What this task involves =
Below is some data; print it all back exactly.

Change detection data

--- START ---

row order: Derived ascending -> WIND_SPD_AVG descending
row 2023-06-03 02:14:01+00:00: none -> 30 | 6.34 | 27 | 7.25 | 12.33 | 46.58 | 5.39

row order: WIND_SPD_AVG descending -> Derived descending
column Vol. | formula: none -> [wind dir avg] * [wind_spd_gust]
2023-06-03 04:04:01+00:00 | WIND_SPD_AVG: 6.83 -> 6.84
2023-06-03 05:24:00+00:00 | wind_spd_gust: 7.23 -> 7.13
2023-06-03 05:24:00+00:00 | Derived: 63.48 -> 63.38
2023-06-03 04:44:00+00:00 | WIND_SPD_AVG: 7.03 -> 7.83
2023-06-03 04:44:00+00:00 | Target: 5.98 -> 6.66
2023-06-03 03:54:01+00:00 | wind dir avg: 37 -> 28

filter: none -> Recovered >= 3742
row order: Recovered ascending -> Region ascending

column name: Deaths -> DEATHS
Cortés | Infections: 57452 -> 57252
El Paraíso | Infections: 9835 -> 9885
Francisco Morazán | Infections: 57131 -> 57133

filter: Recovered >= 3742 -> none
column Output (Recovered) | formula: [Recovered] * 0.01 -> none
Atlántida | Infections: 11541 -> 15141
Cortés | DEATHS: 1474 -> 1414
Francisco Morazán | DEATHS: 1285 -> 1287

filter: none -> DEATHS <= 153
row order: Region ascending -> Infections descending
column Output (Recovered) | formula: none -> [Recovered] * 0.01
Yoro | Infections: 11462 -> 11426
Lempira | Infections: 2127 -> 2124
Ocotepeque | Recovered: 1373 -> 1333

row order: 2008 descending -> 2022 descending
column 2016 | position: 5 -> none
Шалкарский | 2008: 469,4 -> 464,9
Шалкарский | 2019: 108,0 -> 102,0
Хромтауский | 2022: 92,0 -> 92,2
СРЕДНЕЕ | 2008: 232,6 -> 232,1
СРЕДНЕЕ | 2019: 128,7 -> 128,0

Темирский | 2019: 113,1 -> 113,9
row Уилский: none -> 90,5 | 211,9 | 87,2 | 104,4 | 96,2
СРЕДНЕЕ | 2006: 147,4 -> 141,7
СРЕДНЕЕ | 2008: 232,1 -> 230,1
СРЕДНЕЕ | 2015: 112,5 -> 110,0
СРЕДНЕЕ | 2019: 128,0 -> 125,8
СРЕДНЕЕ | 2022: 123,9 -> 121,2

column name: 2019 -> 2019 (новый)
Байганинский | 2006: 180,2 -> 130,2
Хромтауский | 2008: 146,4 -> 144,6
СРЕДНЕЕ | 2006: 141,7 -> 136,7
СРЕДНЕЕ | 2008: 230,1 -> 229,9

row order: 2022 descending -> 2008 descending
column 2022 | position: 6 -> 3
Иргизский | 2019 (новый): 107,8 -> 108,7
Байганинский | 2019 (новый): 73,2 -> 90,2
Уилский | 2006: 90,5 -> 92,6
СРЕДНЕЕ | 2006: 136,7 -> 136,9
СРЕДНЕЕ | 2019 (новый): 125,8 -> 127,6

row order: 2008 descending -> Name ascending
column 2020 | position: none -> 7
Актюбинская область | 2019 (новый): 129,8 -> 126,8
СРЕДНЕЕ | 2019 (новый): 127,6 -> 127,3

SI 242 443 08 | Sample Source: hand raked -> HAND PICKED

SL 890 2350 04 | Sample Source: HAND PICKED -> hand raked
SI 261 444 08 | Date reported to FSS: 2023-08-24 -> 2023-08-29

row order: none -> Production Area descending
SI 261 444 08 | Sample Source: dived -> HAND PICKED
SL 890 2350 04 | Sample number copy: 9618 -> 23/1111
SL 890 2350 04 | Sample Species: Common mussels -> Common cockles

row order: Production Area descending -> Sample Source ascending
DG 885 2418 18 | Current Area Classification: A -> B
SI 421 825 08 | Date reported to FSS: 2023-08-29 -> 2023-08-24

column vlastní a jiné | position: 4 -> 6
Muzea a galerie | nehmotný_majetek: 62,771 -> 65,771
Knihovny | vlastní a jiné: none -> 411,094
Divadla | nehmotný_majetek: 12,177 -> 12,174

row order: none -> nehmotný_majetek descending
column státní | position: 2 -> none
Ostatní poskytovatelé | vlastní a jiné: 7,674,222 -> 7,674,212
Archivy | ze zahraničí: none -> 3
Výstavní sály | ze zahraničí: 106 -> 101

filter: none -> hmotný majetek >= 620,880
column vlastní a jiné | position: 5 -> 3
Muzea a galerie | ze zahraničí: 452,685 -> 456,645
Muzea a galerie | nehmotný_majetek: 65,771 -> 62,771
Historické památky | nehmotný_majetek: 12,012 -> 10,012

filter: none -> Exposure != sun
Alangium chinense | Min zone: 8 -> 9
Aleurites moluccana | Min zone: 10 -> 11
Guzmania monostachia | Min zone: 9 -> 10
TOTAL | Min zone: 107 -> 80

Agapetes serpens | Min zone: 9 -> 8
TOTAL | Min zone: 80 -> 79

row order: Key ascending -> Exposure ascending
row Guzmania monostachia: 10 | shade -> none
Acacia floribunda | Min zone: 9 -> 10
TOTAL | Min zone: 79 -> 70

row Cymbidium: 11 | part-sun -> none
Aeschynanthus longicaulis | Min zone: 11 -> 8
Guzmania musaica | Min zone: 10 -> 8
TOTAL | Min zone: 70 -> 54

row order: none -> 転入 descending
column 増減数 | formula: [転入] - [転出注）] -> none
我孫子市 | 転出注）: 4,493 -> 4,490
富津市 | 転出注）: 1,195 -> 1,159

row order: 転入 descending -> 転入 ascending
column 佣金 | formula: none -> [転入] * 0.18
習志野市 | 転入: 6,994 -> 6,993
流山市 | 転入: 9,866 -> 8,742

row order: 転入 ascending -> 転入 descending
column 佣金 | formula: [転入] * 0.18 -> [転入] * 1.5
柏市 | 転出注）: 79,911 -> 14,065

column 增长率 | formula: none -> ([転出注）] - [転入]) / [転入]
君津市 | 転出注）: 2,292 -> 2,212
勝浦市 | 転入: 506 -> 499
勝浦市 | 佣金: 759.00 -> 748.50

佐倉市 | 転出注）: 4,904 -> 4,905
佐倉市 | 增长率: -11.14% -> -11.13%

--- END ---

Expected answer =
row order: Derived ascending -> WIND_SPD_AVG descending
row 2023-06-03 02:14:01+00:00: none -> 30 | 6.34 | 27 | 7.25 | 12.33 | 46.58 | 5.39

row order: WIND_SPD_AVG descending -> Derived descending
column Vol. | formula: none -> [wind dir avg] * [wind_spd_gust]
2023-06-03 04:04:01+00:00 | WIND_SPD_AVG: 6.83 -> 6.84
2023-06-03 05:24:00+00:00 | wind_spd_gust: 7.23 -> 7.13
2023-06-03 05:24:00+00:00 | Derived: 63.48 -> 63.38
2023-06-03 04:44:00+00:00 | WIND_SPD_AVG: 7.03 -> 7.83
2023-06-03 04:44:00+00:00 | Target: 5.98 -> 6.66
2023-06-03 03:54:01+00:00 | wind dir avg: 37 -> 28

filter: none -> Recovered >= 3742
row order: Recovered ascending -> Region ascending

column name: Deaths -> DEATHS
Cortés | Infections: 57452 -> 57252
El Paraíso | Infections: 9835 -> 9885
Francisco Morazán | Infections: 57131 -> 57133

filter: Recovered >= 3742 -> none
column Output (Recovered) | formula: [Recovered] * 0.01 -> none
Atlántida | Infections: 11541 -> 15141
Cortés | DEATHS: 1474 -> 1414
Francisco Morazán | DEATHS: 1285 -> 1287

filter: none -> DEATHS <= 153
row order: Region ascending -> Infections descending
column Output (Recovered) | formula: none -> [Recovered] * 0.01
Yoro | Infections: 11462 -> 11426
Lempira | Infections: 2127 -> 2124
Ocotepeque | Recovered: 1373 -> 1333

row order: 2008 descending -> 2022 descending
column 2016 | position: 5 -> none
Шалкарский | 2008: 469,4 -> 464,9
Шалкарский | 2019: 108,0 -> 102,0
Хромтауский | 2022: 92,0 -> 92,2
СРЕДНЕЕ | 2008: 232,6 -> 232,1
СРЕДНЕЕ | 2019: 128,7 -> 128,0

Темирский | 2019: 113,1 -> 113,9
row Уилский: none -> 90,5 | 211,9 | 87,2 | 104,4 | 96,2
СРЕДНЕЕ | 2006: 147,4 -> 141,7
СРЕДНЕЕ | 2008: 232,1 -> 230,1
СРЕДНЕЕ | 2015: 112,5 -> 110,0
СРЕДНЕЕ | 2019: 128,0 -> 125,8
СРЕДНЕЕ | 2022: 123,9 -> 121,2

column name: 2019 -> 2019 (новый)
Байганинский | 2006: 180,2 -> 130,2
Хромтауский | 2008: 146,4 -> 144,6
СРЕДНЕЕ | 2006: 141,7 -> 136,7
СРЕДНЕЕ | 2008: 230,1 -> 229,9

row order: 2022 descending -> 2008 descending
column 2022 | position: 6 -> 3
Иргизский | 2019 (новый): 107,8 -> 108,7
Байганинский | 2019 (новый): 73,2 -> 90,2
Уилский | 2006: 90,5 -> 92,6
СРЕДНЕЕ | 2006: 136,7 -> 136,9
СРЕДНЕЕ | 2019 (новый): 125,8 -> 127,6

row order: 2008 descending -> Name ascending
column 2020 | position: none -> 7
Актюбинская область | 2019 (новый): 129,8 -> 126,8
СРЕДНЕЕ | 2019 (новый): 127,6 -> 127,3

SI 242 443 08 | Sample Source: hand raked -> HAND PICKED

SL 890 2350 04 | Sample Source: HAND PICKED -> hand raked
SI 261 444 08 | Date reported to FSS: 2023-08-24 -> 2023-08-29

row order: none -> Production Area descending
SI 261 444 08 | Sample Source: dived -> HAND PICKED
SL 890 2350 04 | Sample number copy: 9618 -> 23/1111
SL 890 2350 04 | Sample Species: Common mussels -> Common cockles

row order: Production Area descending -> Sample Source ascending
DG 885 2418 18 | Current Area Classification: A -> B
SI 421 825 08 | Date reported to FSS: 2023-08-29 -> 2023-08-24

column vlastní a jiné | position: 4 -> 6
Muzea a galerie | nehmotný_majetek: 62,771 -> 65,771
Knihovny | vlastní a jiné: none -> 411,094
Divadla | nehmotný_majetek: 12,177 -> 12,174

row order: none -> nehmotný_majetek descending
column státní | position: 2 -> none
Ostatní poskytovatelé | vlastní a jiné: 7,674,222 -> 7,674,212
Archivy | ze zahraničí: none -> 3
Výstavní sály | ze zahraničí: 106 -> 101

filter: none -> hmotný majetek >= 620,880
column vlastní a jiné | position: 5 -> 3
Muzea a galerie | ze zahraničí: 452,685 -> 456,645
Muzea a galerie | nehmotný_majetek: 65,771 -> 62,771
Historické památky | nehmotný_majetek: 12,012 -> 10,012

filter: none -> Exposure != sun
Alangium chinense | Min zone: 8 -> 9
Aleurites moluccana | Min zone: 10 -> 11
Guzmania monostachia | Min zone: 9 -> 10
TOTAL | Min zone: 107 -> 80

Agapetes serpens | Min zone: 9 -> 8
TOTAL | Min zone: 80 -> 79

row order: Key ascending -> Exposure ascending
row Guzmania monostachia: 10 | shade -> none
Acacia floribunda | Min zone: 9 -> 10
TOTAL | Min zone: 79 -> 70

row Cymbidium: 11 | part-sun -> none
Aeschynanthus longicaulis | Min zone: 11 -> 8
Guzmania musaica | Min zone: 10 -> 8
TOTAL | Min zone: 70 -> 54

row order: none -> 転入 descending
column 増減数 | formula: [転入] - [転出注）] -> none
我孫子市 | 転出注）: 4,493 -> 4,490
富津市 | 転出注）: 1,195 -> 1,159

row order: 転入 descending -> 転入 ascending
column 佣金 | formula: none -> [転入] * 0.18
習志野市 | 転入: 6,994 -> 6,993
流山市 | 転入: 9,866 -> 8,742

row order: 転入 ascending -> 転入 descending
column 佣金 | formula: [転入] * 0.18 -> [転入] * 1.5
柏市 | 転出注）: 79,911 -> 14,065

column 增长率 | formula: none -> ([転出注）] - [転入]) / [転入]
君津市 | 転出注）: 2,292 -> 2,212
勝浦市 | 転入: 506 -> 499
勝浦市 | 佣金: 759.00 -> 748.50

佐倉市 | 転出注）: 4,904 -> 4,905
佐倉市 | 增长率: -11.14% -> -11.13%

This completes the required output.